Eva Joly revient sur les derniers scandales financiers européens, les difficultés de les empêcher et la question des lanceurs d’alerte. «Notre malheur, c’est que la Commission est dirigée par l’‘évadeur’ fiscal en chef», regrette-t-elle. Une interview d’Eurosorbonne.

L’eurodéputée verte est « terriblement déçue » de cette annonce qui déplace juste le problème sans le résoudre alors qu’il y a « urgence ». Elle prend tout de même acte du fait que « Jean-Claude Juncker et Pierre Moscovici aient enfin compris que la règle de l’unanimité empêchait tout progrès » vers la justice fiscale, « sujet clé du populisme » qui monte en Europe.

Un énorme manque à gagner pour l’UE

Du côté de la Commission, on a conscience que « l’unanimité n’est plus un rempart, c’est un obstacle. Il faut passer d’une souveraineté nationale étroite à une souveraineté européenne partagée ».

Selon les estimations, l’absence de décision sur certains sujets tels que le régime de TVA engendre un manque à gagner de 147 milliards d’euros chaque année, dont 50 à cause de la fraude transfrontalière.

Les retards dans la création d’une assiette commune d’imposition pour les sociétés (ACCISS) entraînent également un manque à gagner significatif pour l’économie européenne.   « L’assiette commune permettrait de faire gagner 1,2 % de croissance à l’UE et ferait faire des économies d’un milliard aux entreprises, sur les coûts administratifs », a calculé le commissaire français. Des perspectives attirantes qui se heurtent encore et toujours au refus de certains pays peu allant en matière fiscale: le Luxembourg, Malte, l’Irlande…

Un autre article du TFUE peut apporter une réponse

Ces États ne devraient cependant pas être plus favorables à la clause passerelle qu’aux réformes qu’ils ont bloquées jusqu’ici. La réponse doit donc venir d’ailleurs, selon Eva Joly.
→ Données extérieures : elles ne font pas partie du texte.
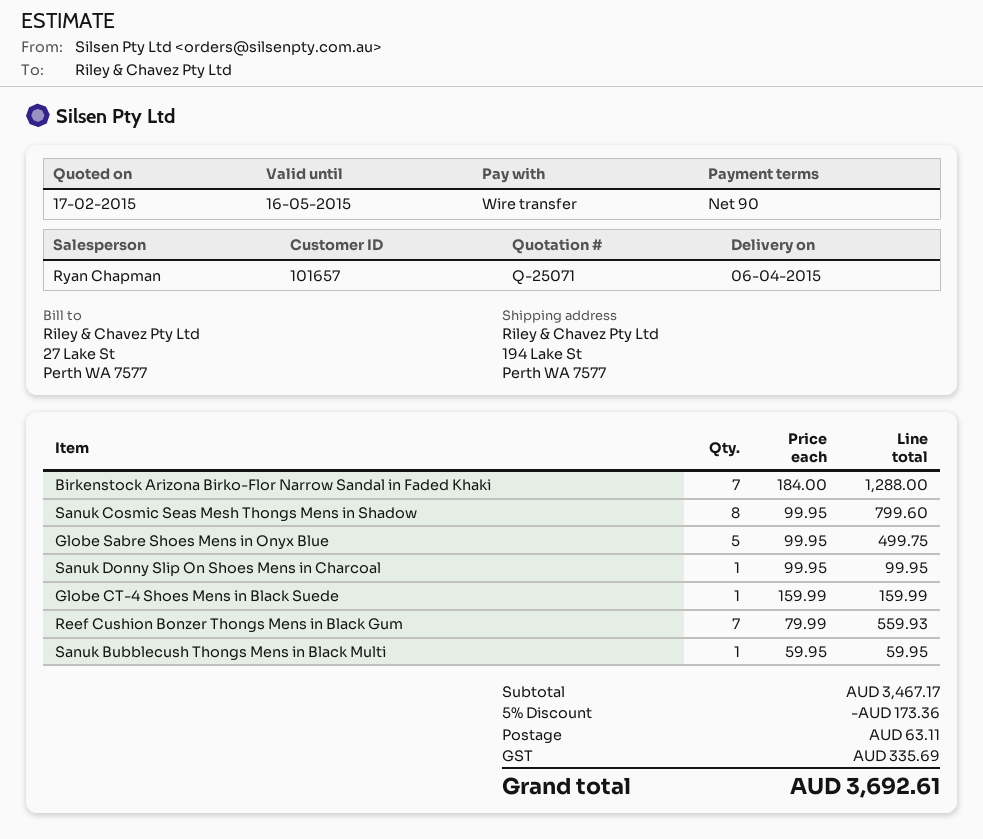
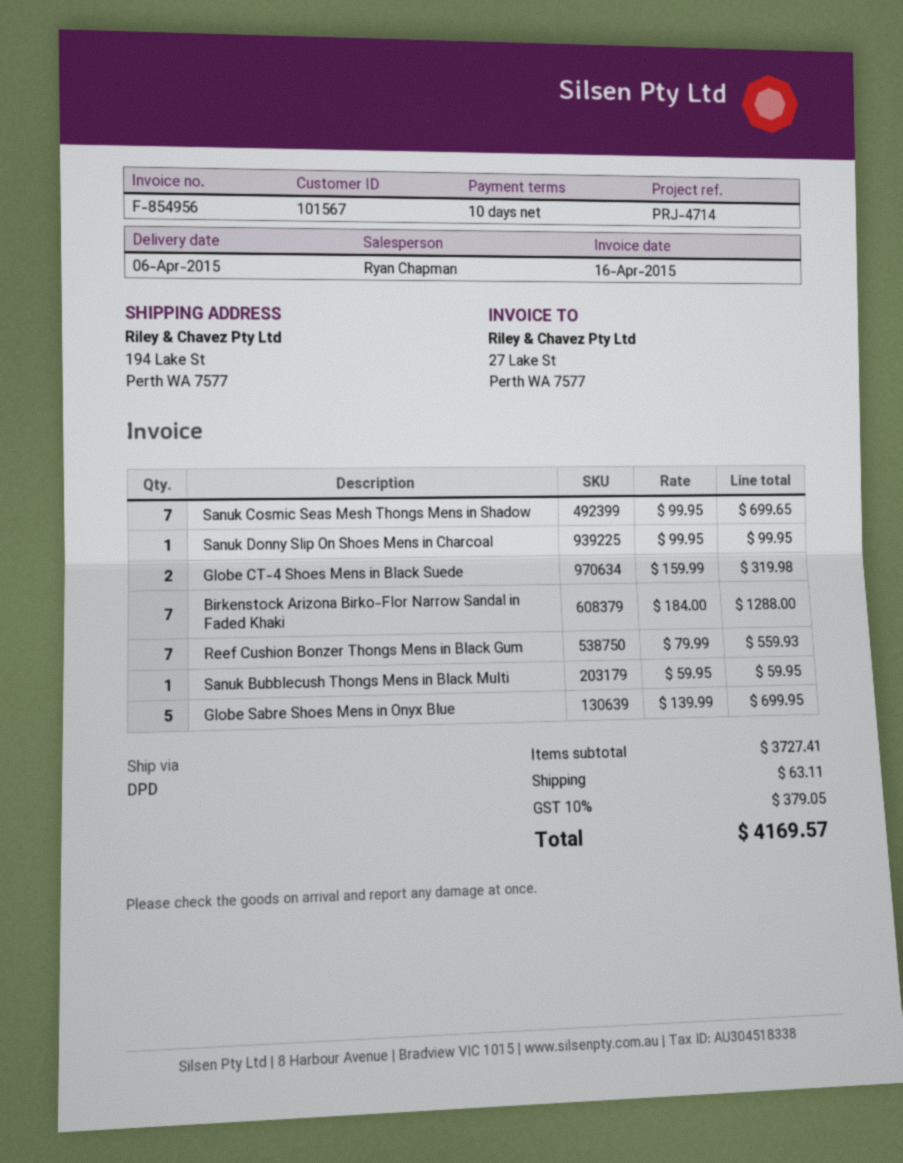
payment terms: 90 days -> 10 days
customer number: 101657 -> 101567
Sanuk Cosmic Seas Mesh Thongs Mens in Shadow: 8 x 99.95 = 799.60 -> 7 x 99.95 = 699.65
Globe Sabre Shoes Mens in Onyx Blue: 5 x 99.95 = 499.75 -> 5 x 139.99 = 699.95
Globe CT-4 Shoes Mens in Black Suede: 1 x 159.99 = 159.99 -> 2 x 159.99 = 319.98
subtotal: 3467.17 -> 3727.41
discount: 5% = 173.36 -> none
tax: 335.69 -> 379.05
total: 3692.61 -> 4169.57

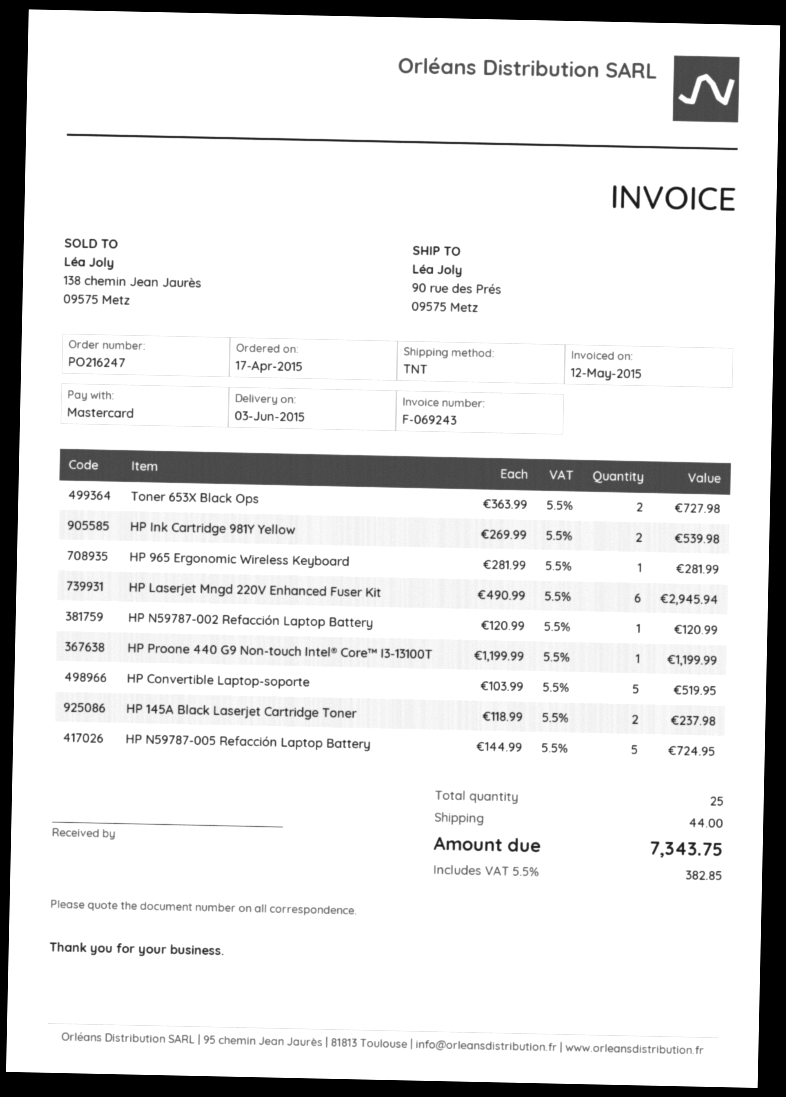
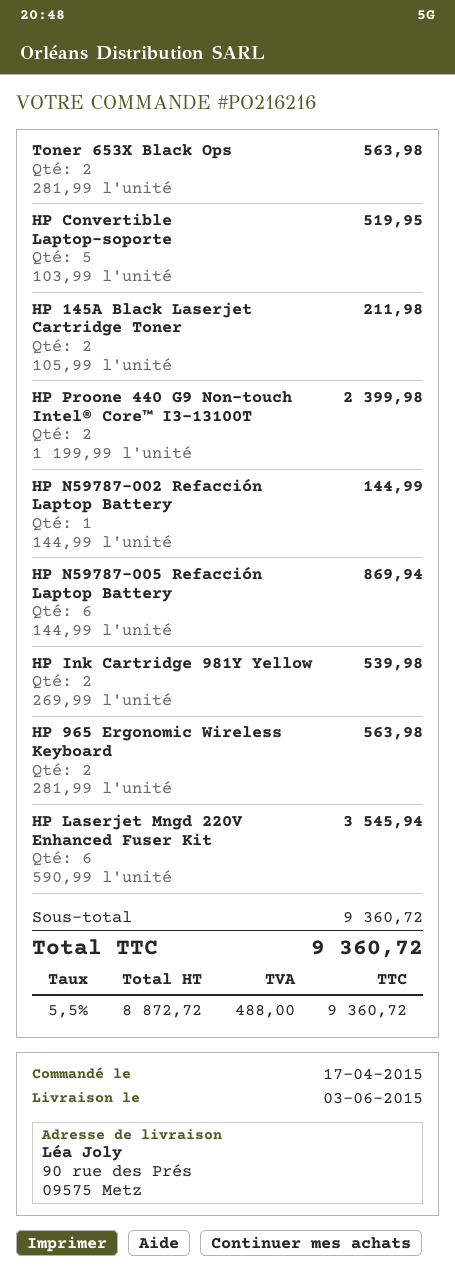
order number: PO216247 -> PO216216
Toner 653X Black Ops: 2 x 363.99 = 727.98 -> 2 x 281.99 = 563.98
HP 965 Ergonomic Wireless Keyboard: 1 x 281.99 = 281.99 -> 2 x 281.99 = 563.98
HP Laserjet Mngd 220V Enhanced Fuser Kit: 6 x 490.99 = 2945.94 -> 6 x 590.99 = 3545.94
HP N59787-002 Refacción Laptop Battery: 1 x 120.99 = 120.99 -> 1 x 144.99 = 144.99
HP Proone 440 G9 Non-touch Intel® Core™ I3-13100T: 1 x 1199.99 = 1199.99 -> 2 x 1199.99 = 2399.98
HP 145A Black Laserjet Cartridge Toner: 2 x 118.99 = 237.98 -> 2 x 105.99 = 211.98
HP N59787-005 Refacción Laptop Battery: 5 x 144.99 = 724.95 -> 6 x 144.99 = 869.94
shipping: 44.00 -> none
tax: 5.5% = 382.85 -> 5.5% = 488.00
total: 7343.75 -> 9360.72

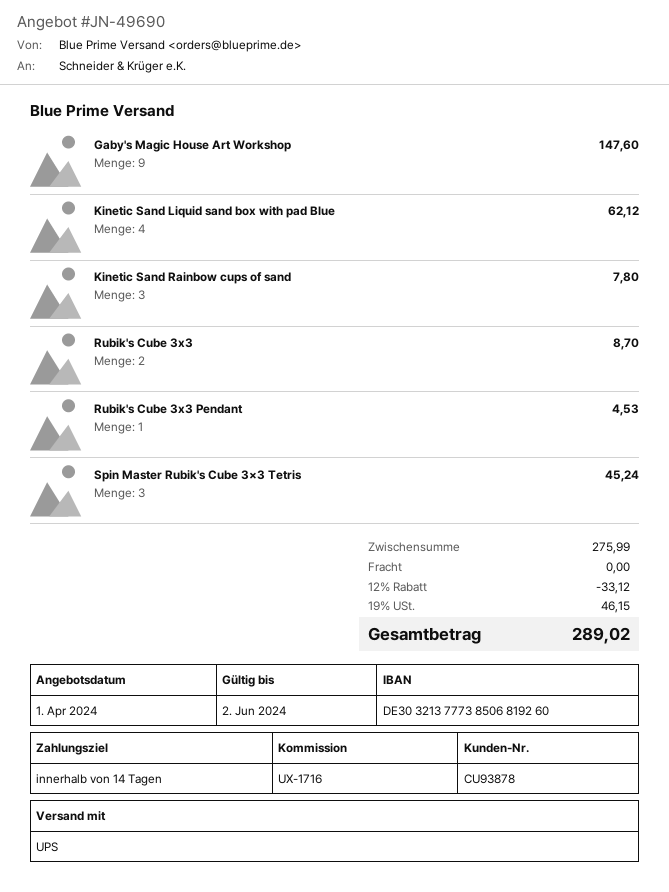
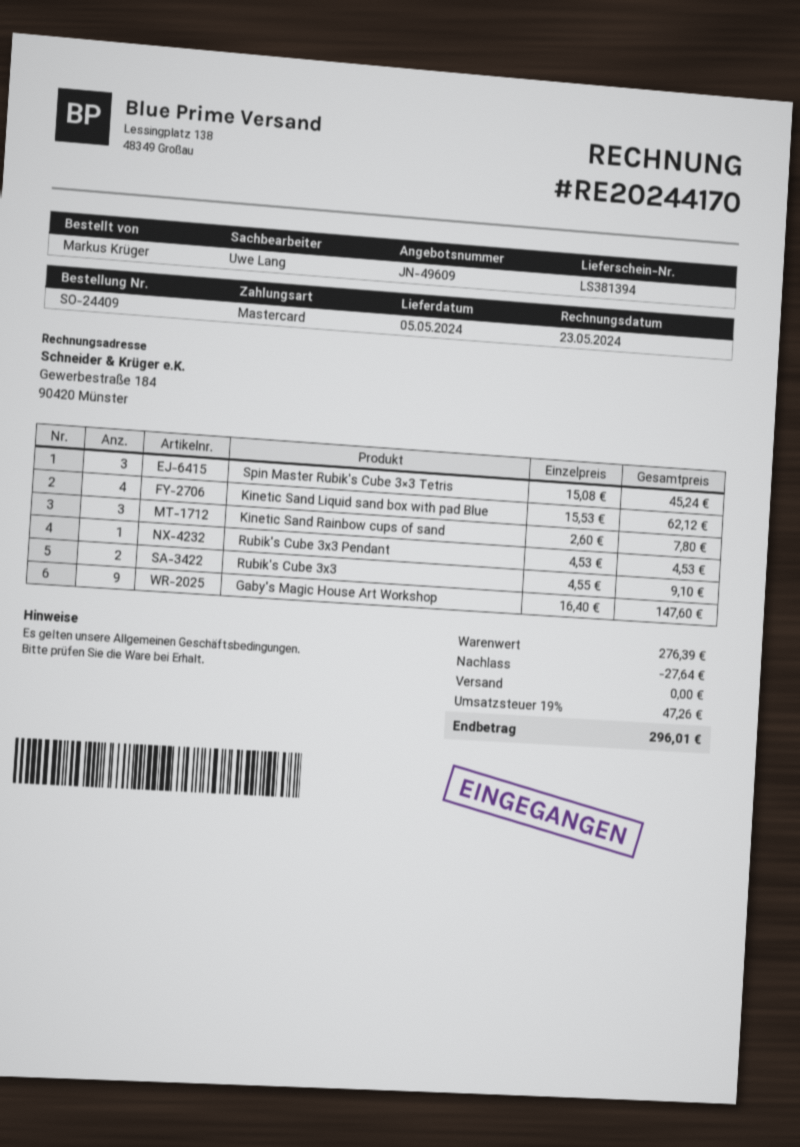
quote number: JN-49690 -> JN-49609
Rubik's Cube 3x3: 2 for 8.70 -> 2 for 9.10
subtotal: 275.99 -> 276.39
discount: 33.12 -> 27.64
tax: 19% = 46.15 -> 19% = 47.26
total: 289.02 -> 296.01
De l’article 116 du TFUE, qui « permet le passage à une procédure de co-décision pour harmoniser la législation européenne en cas de distorsion de concurrence », explique Camille Boulu, doctorante en droit européen.

Et c’est bien de ça dont il est question pour la députée de la commission TAX 3. Elle appelle Jean-Claude Juncker à utiliser cette procédure et « honorer ainsi l’engagement pris devant le Parlement européen il y a bientôt deux ans ». En mai 2017, le président de la Commission s’était déclaré « prêt à envisager le recours » à cet article.

Divergences de points de vue sur l’urgence

La Commission a redit mardi 15 janvier qu’elle n’exclut pas de l’utiliser « si le besoin s’en fait sentir ». Le blocage actuel n’est donc pas jugé assez pressant par Bruxelles qui préfère une solution plus globale, que la clause passerelle pourrait offrir.

Mais aussi près de la fin du mandat de la Commission, de nombreuses voix parlementaires craignent que cette annonce vienne bien trop tardivement pour espérer une avancée avant les élections de mai 2019. Pourtant, 75 % des électeurs européens font de la lutte contre la fraude et l’évasion fiscale un combat prioritaire.